後者は逆にパワハラ企業を辞め脱サラで「ロコモコ丼」のキッチンカーを始めた若い夫婦の物語であり「これから始まる新しい人生」を描いている点で前者とは対照的な内容となっています。
ただ素人が始めたばかりなので思い描いたようにはなりません。売り上げが伸びないキッチンカーの窮地の前に現れた人物の素性が意外です。
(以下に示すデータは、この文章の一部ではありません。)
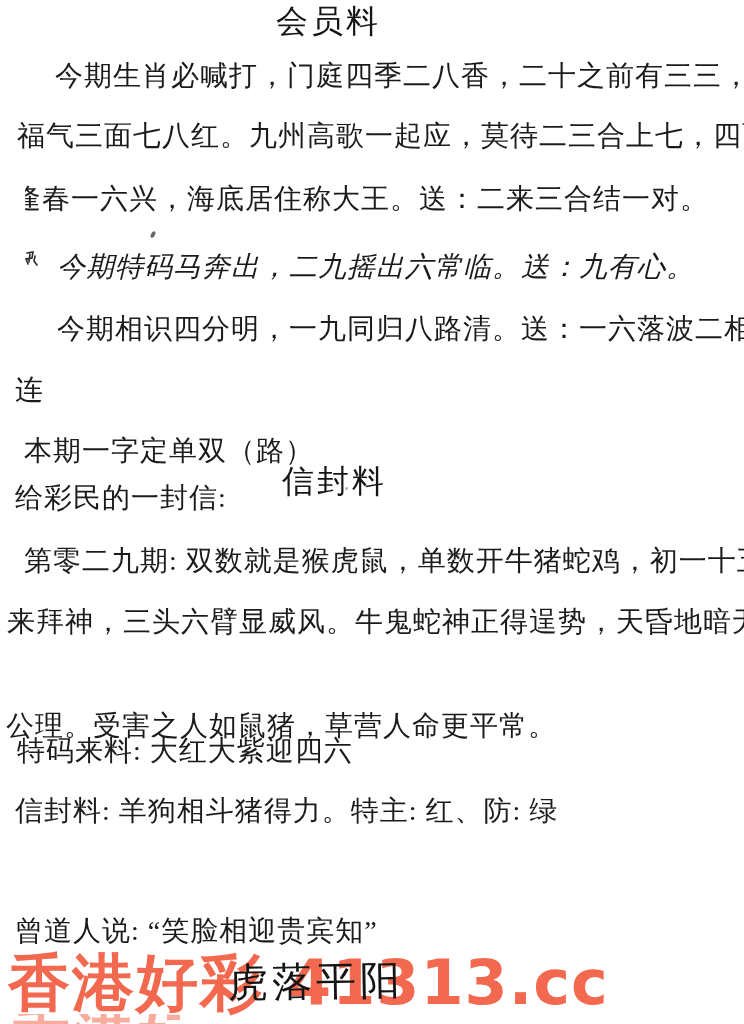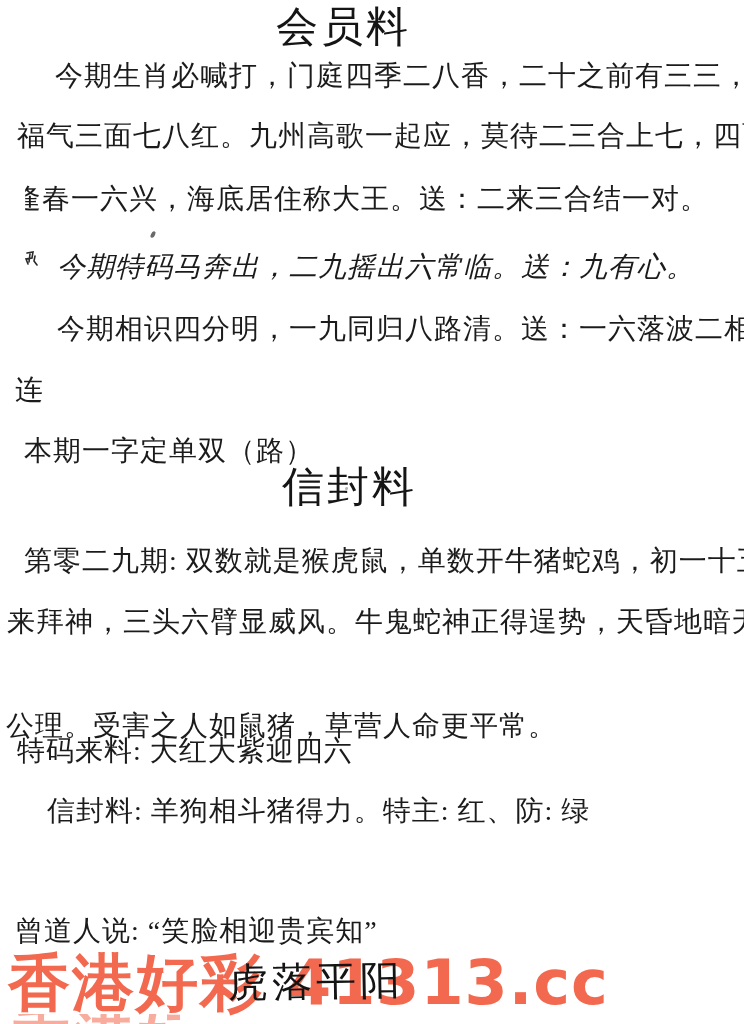--- a/index.html
+++ b/index.html
@@ -26,7 +26,7 @@
   }
   .hd {
     position: absolute;
-    font-size: 42px;
+    font-size: 32px;
     letter-spacing: 3px;
     line-height: 1.1;
     white-space: nowrap;

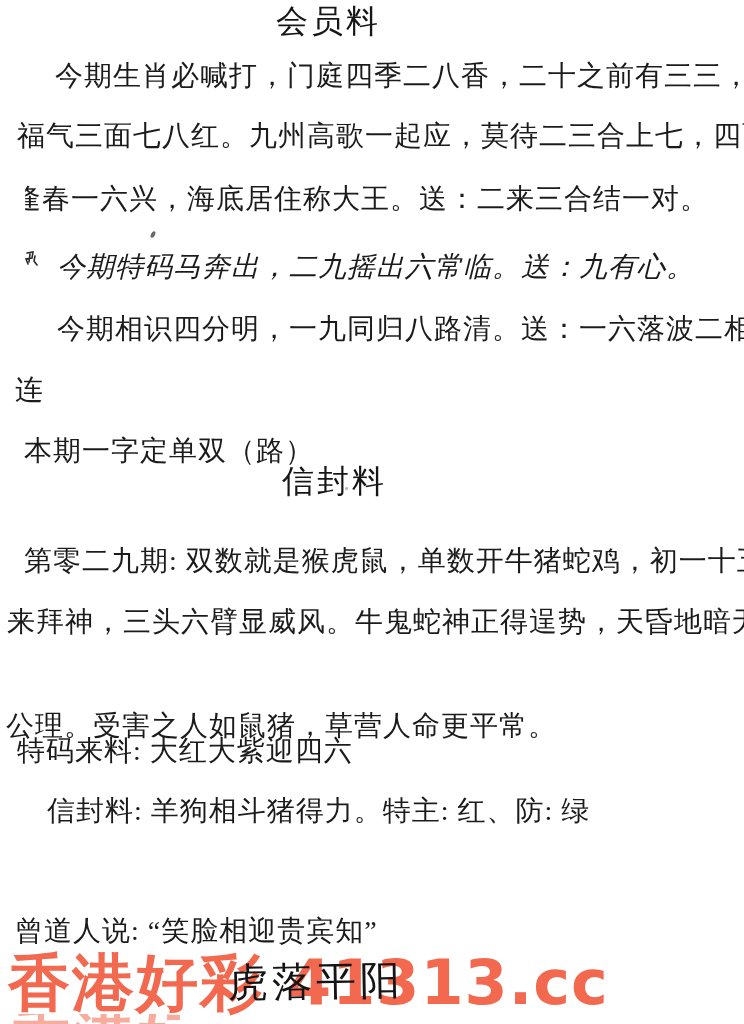--- a/index.html
+++ b/index.html
@@ -118,6 +118,7 @@
 
   <div class="hd" style="top:464px; left:282px;">信封料</div>
 
+  <div class="ln" style="top:480px; left:15px;">给彩民的一封信:</div>
 
   <div class="ln" style="top:543px; left:24px;">第零二九期: 双数就是猴虎鼠，单数开牛猪蛇鸡，初一十五</div>
 

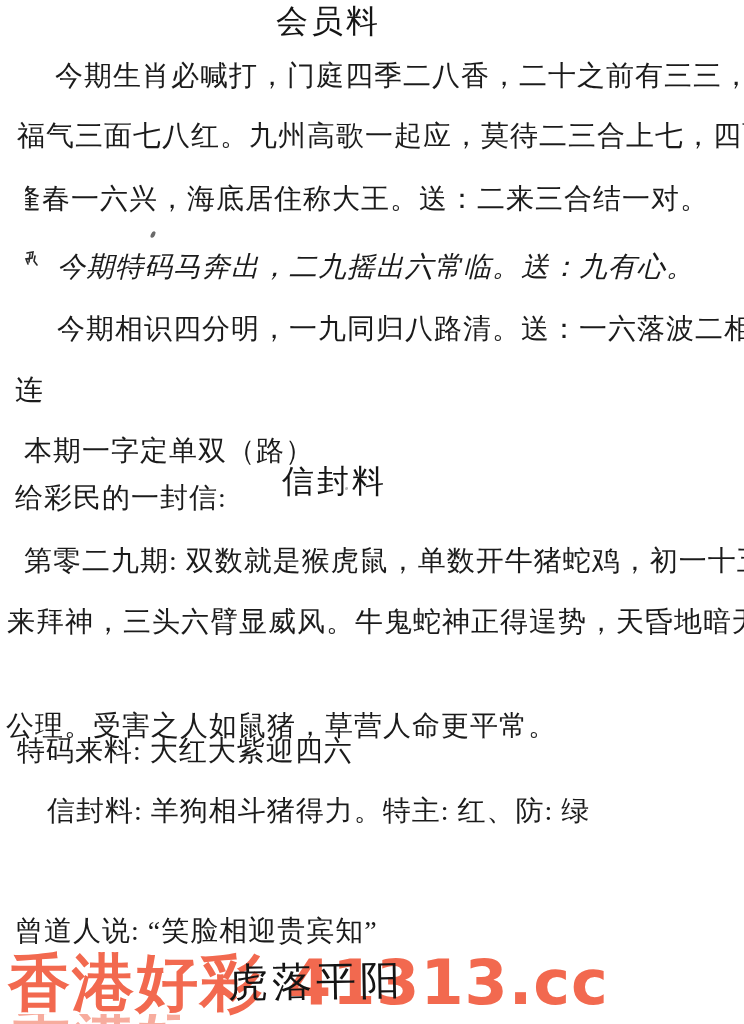--- a/index.html
+++ b/index.html
@@ -128,7 +128,7 @@
 
   <div class="ln" style="top:733px; left:17px;">特码来料: 大红大紫迎四六</div>
 
-  <div class="ln" style="top:793px; left:15px;margin-left:32px;">信封料: 羊狗相斗猪得力。特主: 红、防: 绿</div>
+  <div class="ln" style="top:793px; left:15px;">信封料: 羊狗相斗猪得力。特主: 红、防: 绿</div>
 
 
   <div class="ln" style="top:913px; left:15px;text-align:center;">曾道人说: “笑脸相迎贵宾知”</div>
「或る洋食屋の一日」を読んでいてせっかくので身蔵ソースはどうなっちゃうんだろうと思っていた話が、この話に繋がってくるのです。その二人をつなぐのがこれまた、前作でちょいと登場した男です。こちらも、コンクール的なものがあり主人公は優勝を目指しますが、やはり一位はとれません。でも、これでいいのです。古きものを新しい若者の感覚で新しいロコモコ丼のグルーピーソースに生かすというアイデアで蘇らせているのですから。それこそがこの物語の主題です。